Теперь поэт «запел про любовь», отрекаясь «скандалить» («Заметался пожар голубой…», 1923 г.):
Разонравилось пить и плясать
И терять свою жизнь без оглядки.
«Поступь нежная, легкий стан» и волосы «цветом в осень» – возрождают в лирическом герое «пожар голубой». Любовь как спасительная сила приводит героя к возрождению:
Это золото осеннее,
Эта прядь волос белесых –
Все явилось, как спасенье
Беспокойного повесы.
(«Дорогая, сядем рядом…», 1923)
В стихотворении «Сукин сын» 1924 года поэт вспоминает «девушку в белом», и его душа оживает:
Снова выплыла боль души.
С этой болью я будто моложе…
Это память о чистой, светлой деревенской юности. Но после лет кабацкого угрюмого разгула вернуть «песню былую» невозможно: «собака давно околела», но остался «молодой ее сын», и, храня в сердце память о том, как «страдал», поэт признает:
Да, мне нравилась девушка в белом,
Но теперь я люблю в голубом.
В этот же период поэт создает цикл стихотворений «Персидские мотивы» (1924–1925 гг.), наиболее известным из которых является «Шаганэ ты моя, Шаганэ!» (1924 г.). Как и весь цикл, оно проникнуто романтическим настроением и светлой грустью:
Там на севере, девушка тоже,
Может, думает обо мне…
Грусть несбывшихся надежд на счастье «к тридцати годам». («Видно, так заведено навеки…», 1925 г.). Герой был готов гореть «розовым огнем», «сгорая» «вместе» с любимой. И хотя она сердце «со смехом» другому отдала, тем не менее эта любовь, безответная и трагичная, «глупого поэта привела…к чувственным стихам».
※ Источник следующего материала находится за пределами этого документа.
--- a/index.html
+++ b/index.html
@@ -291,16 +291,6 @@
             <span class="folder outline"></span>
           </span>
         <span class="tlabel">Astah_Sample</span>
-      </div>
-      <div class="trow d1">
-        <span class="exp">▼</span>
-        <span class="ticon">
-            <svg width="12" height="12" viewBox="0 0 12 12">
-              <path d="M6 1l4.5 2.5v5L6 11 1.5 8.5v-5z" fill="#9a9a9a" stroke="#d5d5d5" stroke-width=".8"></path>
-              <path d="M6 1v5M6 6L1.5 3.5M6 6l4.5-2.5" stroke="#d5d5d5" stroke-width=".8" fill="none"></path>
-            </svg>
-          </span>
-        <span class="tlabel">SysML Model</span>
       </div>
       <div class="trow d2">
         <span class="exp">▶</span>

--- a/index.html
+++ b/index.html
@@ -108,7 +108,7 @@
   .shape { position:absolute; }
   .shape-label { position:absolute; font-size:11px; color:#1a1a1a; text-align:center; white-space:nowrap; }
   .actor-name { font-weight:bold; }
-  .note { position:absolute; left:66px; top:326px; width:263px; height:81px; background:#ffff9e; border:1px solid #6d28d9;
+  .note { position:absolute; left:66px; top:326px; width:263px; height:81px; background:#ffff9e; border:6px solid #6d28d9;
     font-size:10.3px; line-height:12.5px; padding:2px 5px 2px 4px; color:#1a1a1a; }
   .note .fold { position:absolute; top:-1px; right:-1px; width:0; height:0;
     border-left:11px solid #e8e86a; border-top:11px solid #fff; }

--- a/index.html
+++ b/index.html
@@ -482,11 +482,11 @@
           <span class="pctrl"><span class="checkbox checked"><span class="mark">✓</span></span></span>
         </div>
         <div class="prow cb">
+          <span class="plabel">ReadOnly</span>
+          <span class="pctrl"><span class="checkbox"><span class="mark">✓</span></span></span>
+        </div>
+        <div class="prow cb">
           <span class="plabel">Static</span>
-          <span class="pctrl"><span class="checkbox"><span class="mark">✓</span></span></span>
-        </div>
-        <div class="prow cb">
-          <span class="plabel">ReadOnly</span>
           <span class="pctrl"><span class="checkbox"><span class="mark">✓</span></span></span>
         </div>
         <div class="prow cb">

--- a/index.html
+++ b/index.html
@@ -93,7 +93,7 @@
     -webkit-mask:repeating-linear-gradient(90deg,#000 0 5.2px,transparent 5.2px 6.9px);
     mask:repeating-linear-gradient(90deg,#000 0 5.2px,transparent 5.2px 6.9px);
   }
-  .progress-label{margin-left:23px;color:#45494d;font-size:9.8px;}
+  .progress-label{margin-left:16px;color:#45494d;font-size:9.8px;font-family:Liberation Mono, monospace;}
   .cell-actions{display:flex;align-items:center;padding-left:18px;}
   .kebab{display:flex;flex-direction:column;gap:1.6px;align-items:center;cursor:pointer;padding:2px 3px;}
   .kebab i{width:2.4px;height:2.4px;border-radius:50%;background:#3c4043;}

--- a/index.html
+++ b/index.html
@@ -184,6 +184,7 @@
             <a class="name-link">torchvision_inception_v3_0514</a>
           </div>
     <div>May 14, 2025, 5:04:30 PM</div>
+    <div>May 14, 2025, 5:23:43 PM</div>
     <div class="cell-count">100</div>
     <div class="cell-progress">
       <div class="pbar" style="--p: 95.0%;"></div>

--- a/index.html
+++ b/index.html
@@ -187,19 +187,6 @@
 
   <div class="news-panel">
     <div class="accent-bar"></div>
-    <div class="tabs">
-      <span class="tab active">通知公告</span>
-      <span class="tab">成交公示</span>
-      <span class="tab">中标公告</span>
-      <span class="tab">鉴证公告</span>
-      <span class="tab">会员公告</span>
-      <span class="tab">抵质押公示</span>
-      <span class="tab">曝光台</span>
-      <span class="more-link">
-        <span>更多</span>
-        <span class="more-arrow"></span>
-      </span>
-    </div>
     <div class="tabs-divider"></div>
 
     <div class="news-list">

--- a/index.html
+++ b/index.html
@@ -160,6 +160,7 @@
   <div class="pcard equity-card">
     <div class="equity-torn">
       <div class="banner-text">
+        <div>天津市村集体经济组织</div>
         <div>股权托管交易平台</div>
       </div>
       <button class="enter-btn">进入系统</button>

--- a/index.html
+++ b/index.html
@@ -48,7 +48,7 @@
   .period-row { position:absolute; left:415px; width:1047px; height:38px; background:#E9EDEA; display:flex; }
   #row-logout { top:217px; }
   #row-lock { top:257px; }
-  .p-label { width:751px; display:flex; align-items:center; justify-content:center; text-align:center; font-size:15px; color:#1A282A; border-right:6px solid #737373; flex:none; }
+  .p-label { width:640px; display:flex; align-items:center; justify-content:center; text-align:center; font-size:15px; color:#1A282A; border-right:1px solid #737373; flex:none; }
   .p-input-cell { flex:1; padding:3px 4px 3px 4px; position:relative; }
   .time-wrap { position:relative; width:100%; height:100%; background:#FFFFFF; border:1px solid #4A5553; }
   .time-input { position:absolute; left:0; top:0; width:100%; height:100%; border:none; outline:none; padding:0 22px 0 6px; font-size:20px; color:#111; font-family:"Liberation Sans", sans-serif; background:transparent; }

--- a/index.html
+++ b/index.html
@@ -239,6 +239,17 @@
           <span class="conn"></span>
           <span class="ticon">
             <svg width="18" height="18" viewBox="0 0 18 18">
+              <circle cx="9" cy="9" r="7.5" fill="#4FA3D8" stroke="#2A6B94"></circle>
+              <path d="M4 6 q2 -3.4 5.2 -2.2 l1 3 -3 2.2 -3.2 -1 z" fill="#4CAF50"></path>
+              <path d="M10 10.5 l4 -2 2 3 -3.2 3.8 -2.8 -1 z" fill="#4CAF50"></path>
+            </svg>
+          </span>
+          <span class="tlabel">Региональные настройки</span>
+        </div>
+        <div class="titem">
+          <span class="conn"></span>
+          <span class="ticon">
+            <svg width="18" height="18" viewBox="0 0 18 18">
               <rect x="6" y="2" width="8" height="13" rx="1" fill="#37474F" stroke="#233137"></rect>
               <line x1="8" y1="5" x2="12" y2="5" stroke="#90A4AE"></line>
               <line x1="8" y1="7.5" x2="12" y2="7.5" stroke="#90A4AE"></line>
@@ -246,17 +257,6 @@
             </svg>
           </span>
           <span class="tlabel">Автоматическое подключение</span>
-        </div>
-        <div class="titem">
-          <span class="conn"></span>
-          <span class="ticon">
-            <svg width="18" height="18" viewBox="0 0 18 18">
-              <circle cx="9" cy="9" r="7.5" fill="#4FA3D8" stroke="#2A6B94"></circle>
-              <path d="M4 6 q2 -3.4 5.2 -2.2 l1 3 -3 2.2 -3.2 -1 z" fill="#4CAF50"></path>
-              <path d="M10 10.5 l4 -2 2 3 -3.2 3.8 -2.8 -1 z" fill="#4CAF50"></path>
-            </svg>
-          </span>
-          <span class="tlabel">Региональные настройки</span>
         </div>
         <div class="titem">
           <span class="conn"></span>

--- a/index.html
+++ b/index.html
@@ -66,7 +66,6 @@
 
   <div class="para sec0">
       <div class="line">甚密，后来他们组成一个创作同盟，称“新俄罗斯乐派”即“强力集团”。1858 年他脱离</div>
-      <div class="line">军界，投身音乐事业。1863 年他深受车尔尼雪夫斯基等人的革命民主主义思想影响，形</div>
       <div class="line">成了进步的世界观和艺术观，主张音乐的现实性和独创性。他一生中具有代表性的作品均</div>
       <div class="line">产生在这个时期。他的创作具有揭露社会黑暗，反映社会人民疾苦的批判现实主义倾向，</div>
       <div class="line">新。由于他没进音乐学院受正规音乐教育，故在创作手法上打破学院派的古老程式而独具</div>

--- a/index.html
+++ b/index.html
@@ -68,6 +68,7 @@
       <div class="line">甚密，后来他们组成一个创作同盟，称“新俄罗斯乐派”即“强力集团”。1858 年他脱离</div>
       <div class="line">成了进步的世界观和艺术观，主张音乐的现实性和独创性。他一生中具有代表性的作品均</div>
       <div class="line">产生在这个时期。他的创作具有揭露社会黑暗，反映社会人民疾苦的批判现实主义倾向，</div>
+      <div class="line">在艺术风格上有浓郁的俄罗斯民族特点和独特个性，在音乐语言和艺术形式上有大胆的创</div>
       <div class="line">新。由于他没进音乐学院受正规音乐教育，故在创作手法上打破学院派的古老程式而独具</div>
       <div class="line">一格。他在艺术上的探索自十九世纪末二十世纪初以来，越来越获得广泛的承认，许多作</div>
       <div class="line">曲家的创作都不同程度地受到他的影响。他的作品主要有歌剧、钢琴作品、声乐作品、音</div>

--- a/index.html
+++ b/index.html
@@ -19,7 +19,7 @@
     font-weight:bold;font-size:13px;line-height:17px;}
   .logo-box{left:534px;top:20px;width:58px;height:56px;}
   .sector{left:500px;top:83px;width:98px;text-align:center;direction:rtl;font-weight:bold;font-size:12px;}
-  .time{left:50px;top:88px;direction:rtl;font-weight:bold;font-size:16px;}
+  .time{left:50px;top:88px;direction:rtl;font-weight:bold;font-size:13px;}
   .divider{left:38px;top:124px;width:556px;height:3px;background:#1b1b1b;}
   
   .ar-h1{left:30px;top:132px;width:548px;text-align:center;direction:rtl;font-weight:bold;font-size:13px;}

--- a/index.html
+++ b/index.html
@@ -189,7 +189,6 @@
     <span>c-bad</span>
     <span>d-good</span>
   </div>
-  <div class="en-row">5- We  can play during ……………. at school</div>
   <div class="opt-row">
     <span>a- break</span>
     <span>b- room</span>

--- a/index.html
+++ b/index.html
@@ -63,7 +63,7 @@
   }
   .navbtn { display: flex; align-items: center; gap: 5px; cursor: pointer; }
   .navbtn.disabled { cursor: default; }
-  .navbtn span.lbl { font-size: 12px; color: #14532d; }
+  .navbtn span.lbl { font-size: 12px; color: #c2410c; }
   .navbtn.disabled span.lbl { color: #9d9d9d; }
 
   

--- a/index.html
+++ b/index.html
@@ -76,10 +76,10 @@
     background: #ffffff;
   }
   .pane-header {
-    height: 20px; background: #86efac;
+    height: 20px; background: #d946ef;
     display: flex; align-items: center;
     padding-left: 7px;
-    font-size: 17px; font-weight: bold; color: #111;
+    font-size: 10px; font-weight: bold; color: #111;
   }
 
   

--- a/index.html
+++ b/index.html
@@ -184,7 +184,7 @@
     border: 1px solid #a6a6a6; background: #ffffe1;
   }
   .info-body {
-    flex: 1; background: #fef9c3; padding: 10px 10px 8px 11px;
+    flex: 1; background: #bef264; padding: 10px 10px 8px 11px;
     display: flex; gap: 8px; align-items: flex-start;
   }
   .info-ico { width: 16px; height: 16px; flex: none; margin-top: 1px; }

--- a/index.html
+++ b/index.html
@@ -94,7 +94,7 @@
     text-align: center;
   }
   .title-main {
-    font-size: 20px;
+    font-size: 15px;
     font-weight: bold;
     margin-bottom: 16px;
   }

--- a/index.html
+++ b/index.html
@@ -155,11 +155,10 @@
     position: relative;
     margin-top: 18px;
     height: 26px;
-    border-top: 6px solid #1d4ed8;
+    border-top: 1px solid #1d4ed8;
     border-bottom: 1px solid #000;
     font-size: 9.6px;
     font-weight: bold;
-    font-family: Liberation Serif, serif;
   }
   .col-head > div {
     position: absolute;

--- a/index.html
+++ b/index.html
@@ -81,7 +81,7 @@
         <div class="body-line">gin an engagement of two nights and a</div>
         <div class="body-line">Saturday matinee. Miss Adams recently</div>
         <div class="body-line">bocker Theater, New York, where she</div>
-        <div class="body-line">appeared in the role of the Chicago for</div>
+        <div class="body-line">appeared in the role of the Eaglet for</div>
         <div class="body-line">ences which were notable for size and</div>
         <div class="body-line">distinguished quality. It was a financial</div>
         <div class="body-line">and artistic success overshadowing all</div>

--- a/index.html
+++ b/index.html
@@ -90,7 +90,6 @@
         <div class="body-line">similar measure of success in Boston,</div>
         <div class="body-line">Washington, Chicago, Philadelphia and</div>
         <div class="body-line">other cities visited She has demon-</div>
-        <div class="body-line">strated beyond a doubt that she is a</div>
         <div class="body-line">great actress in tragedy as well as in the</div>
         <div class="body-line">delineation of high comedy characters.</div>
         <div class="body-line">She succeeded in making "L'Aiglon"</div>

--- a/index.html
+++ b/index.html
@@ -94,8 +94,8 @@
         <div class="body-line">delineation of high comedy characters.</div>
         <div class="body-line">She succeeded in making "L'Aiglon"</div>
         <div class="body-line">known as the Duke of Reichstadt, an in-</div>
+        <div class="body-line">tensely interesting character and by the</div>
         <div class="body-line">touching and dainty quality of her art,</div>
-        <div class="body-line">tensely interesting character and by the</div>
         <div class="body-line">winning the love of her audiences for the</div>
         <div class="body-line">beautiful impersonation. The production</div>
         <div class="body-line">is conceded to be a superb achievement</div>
Будучи отвергнутым, лирический герой остается верен прежнему чувству. Он находит снова верного посланника, как в стихотворении «Сукин сын»; это «милый Джим» («Собаке Качалова», 1925 г.):
Она придет, даю тебе поруку.
И без меня, в ее уставясь взгляд,
Ты за меня лизни ей нежно руку
За все, в чем был и не был виноват.
В этом истинно есенинский лиризм, трагичный и возвышенно-романтический, чувствительно-тонкий и вместе с тем обращенный к тем чувствам, что понятны и близки каждому, и потому стихотворения С. Есенина спустя более полувека продолжают волновать читателей драматизмом лирических переживаний.